Kpalimé, 5 juin (ATOP) – Le ministère de l’Agriculture, de la Pêche, des Ressources animales et de la Souveraineté alimentaire, en partenariat avec l’Organisation internationale pour les migrations (OIM) a ouvert, le jeudi 4 juin à Kpalimé, un atelier de formation des professionnels des médias de la région des Plateaux sur la « Transhumance et pastoralisme : défis, enjeux et perspectives ».
La formation se déroule du 1er au 8 juin dans le cadre du projet de gestion de la mobilité humaine dans le contexte du changement climatique, de la dégradation environnementale et des catastrophes au Togo. Elle vise à renforcer les capacités techniques de ces journalistes afin qu’ils produisent et diffusent des contenus de sensibilisation sur les enjeux liés à la transhumance, un phénomène aux implications économiques, sociales et sécuritaires.
Les journalistes vont être amenés à mieux comprendre les mécanismes, les mutations, les défis et les enjeux de la transhumance, ainsi que les réponses apportées par les pouvoirs publics.

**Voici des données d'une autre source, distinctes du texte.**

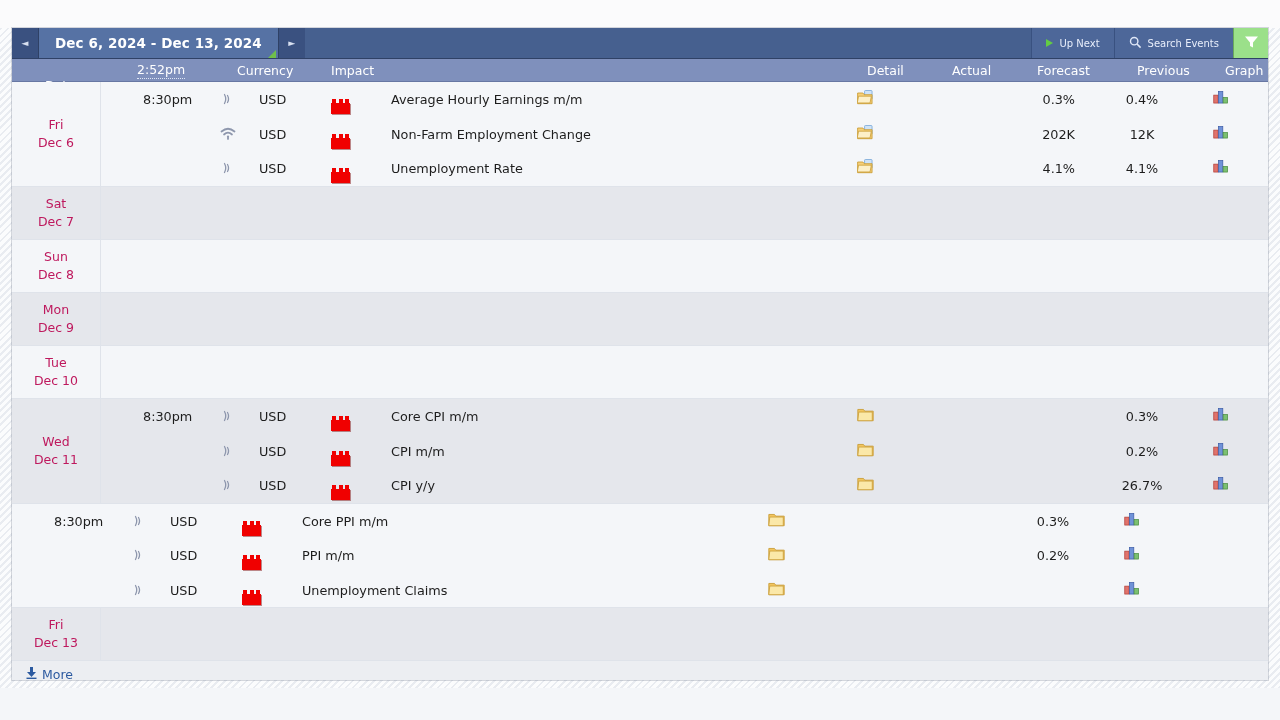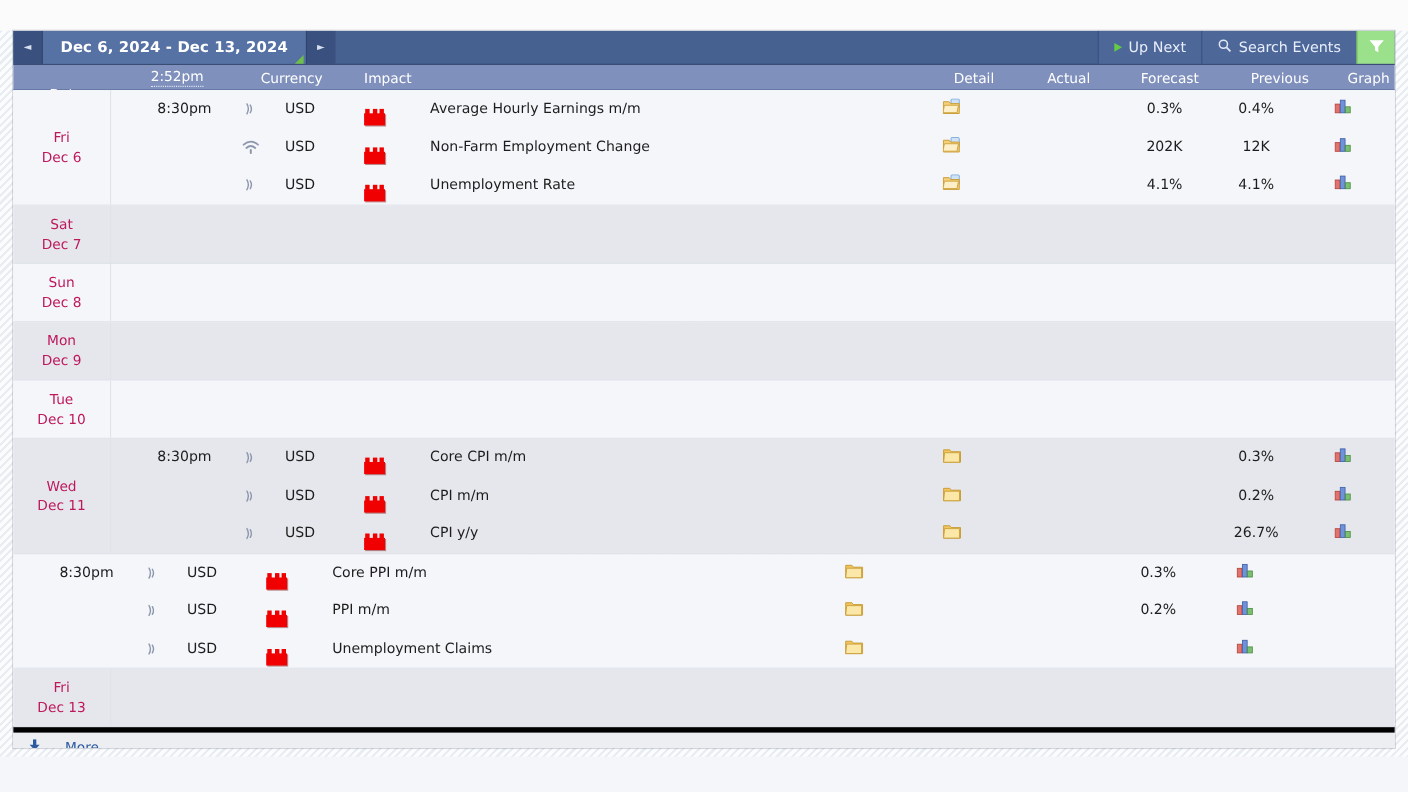"Up Next" .nav-btn { font-size: 13px -> 10px }
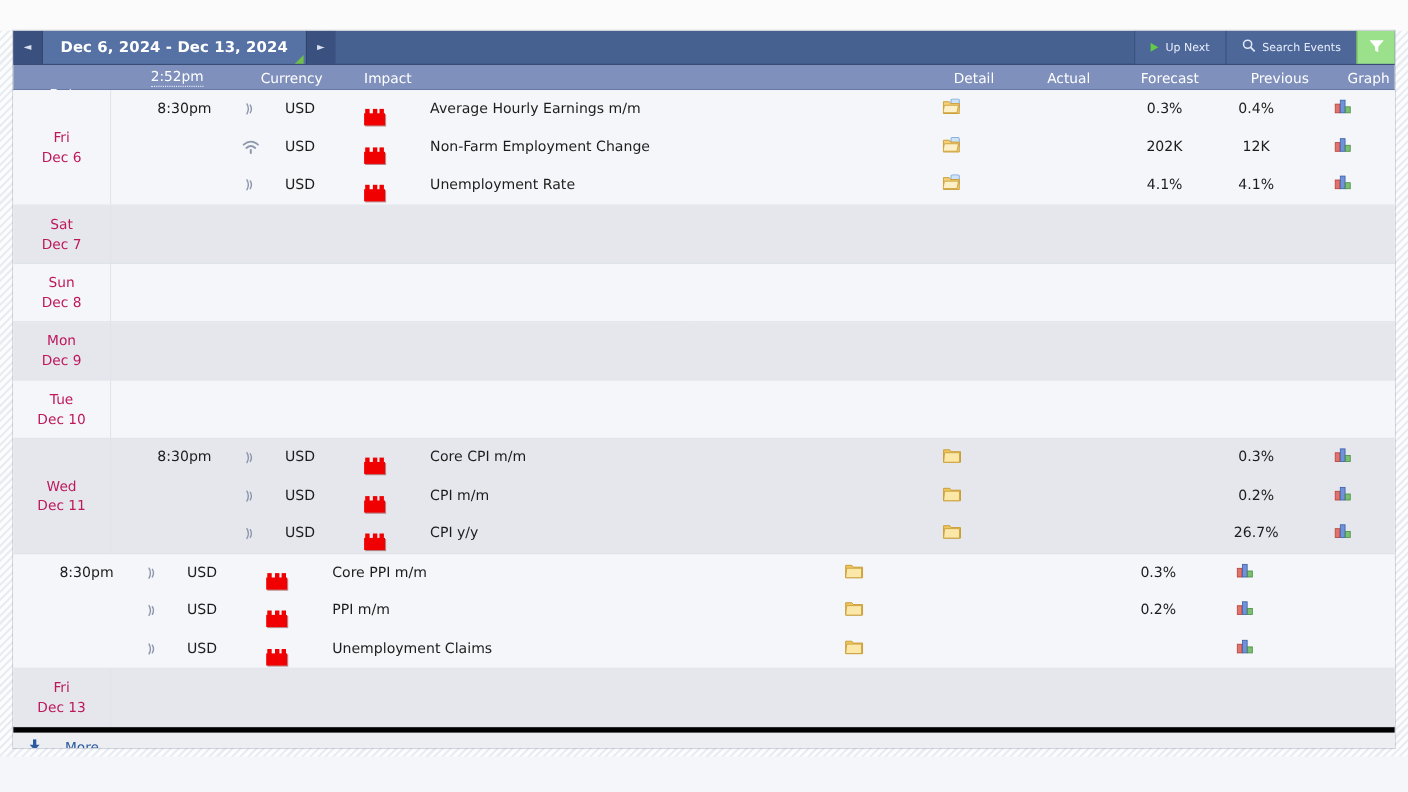"More" .more { border-top: 6px solid #000000 -> 1px solid #000000; gap: 22px -> 5px }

Les travaux permettront également d’explorer les perspectives de gestion durable de ce phénomène et de développer des productions médiatiques inspirées du journalisme de solution.
Les organisateurs attendent des professionnels des médias, un renforcement de leur engagement dans la production de contenus de sensibilisation et une consolidation de la collaboration entre les médias et les institutions publiques sur les questions liées à la transhumance.

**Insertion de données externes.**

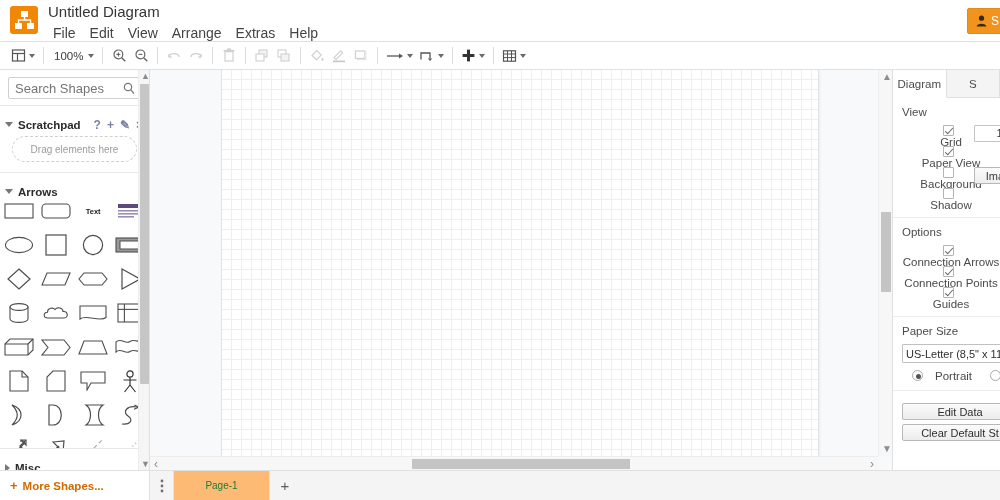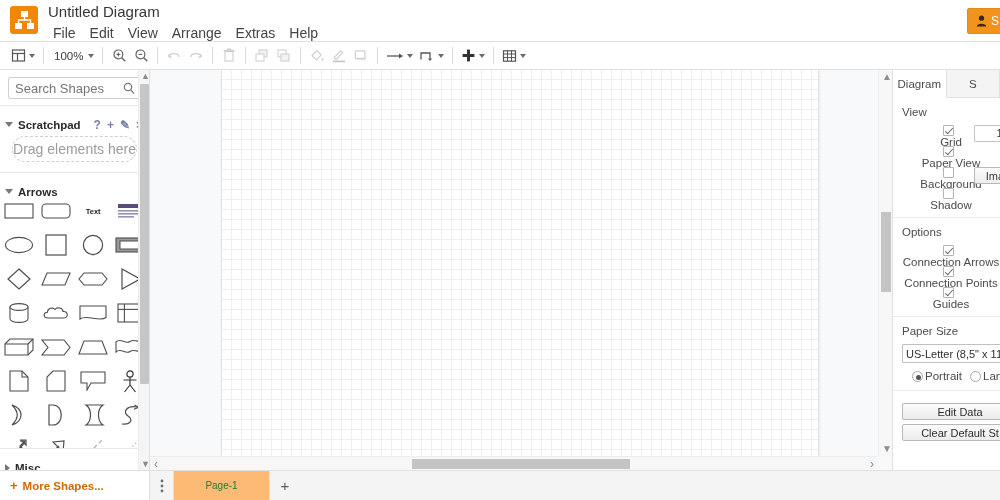"Drag elements here" #scratchpad-drop { font-size: 14px -> 10px }
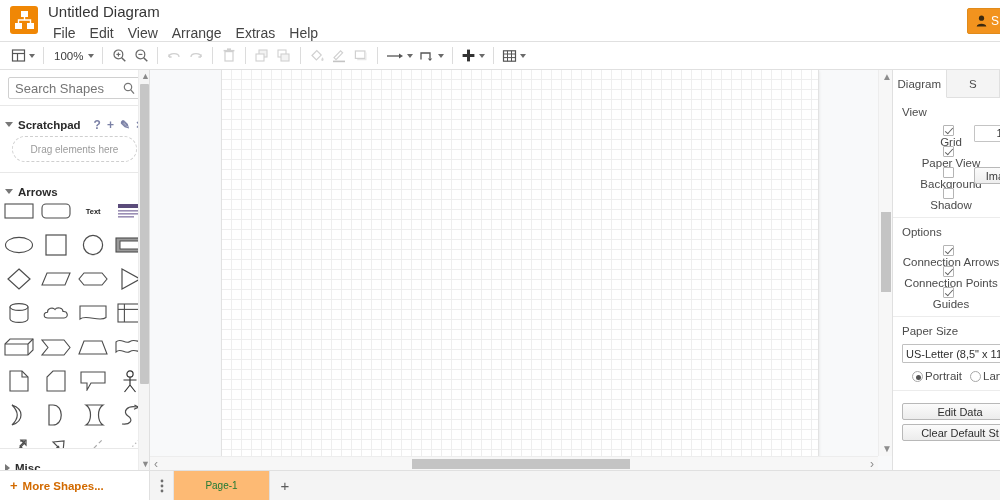"Portrait" .radio-row { align-items: flex-end -> flex-start; gap: 2px -> 12px }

Les travaux combinent des communications thématiques, des panels, des travaux de groupe ainsi que des exercices pratiques de production radiophonique et web. Les participants élaboreront des contenus pilotes destinés à sensibiliser les populations sur les défis de la transhumance et les mécanismes de prévention et de résolution des conflits liés à la transhumance.
Au nom du gouverneur de la région des Plateaux, le secrétaire général de la préfecture de Kloto, Bakaï Essolabina a rappelé que la transhumance contribue à l’économie rurale et à la sécurité alimentaire. Il a, toutefois, relevé que cette pratique est également source de tensions récurrentes entre agriculteurs et éleveurs en raison de la concurrence pour l’accès aux ressources naturelles. Il a invité les journalistes à jouer pleinement leur rôle dans la diffusion d’informations fiables et la promotion de la cohésion sociale.
« La mobilité pastorale nécessite une meilleure compréhension de la part des populations. A travers cette formation, l’OIM souhaite renforcer les capacités des professionnels des médias afin qu’ils puissent produire des contenus de qualité, capables d’accompagner les efforts des autorités et des communautés pour une gestion apaisée et durable de la transhumance », a souligné Mme Thérèse Adjayi, représentante de l’OIM.
Après l’étape de Sokodé dans la région Centrale, cette session de Kpalimé constitue la deuxième étape d’un programme national de renforcement des capacités des journalistes, animateurs et producteurs de médias classiques et numériques. Une troisième étape est prévue dans la préfecture des Lacs pour le compte de la région Maritime.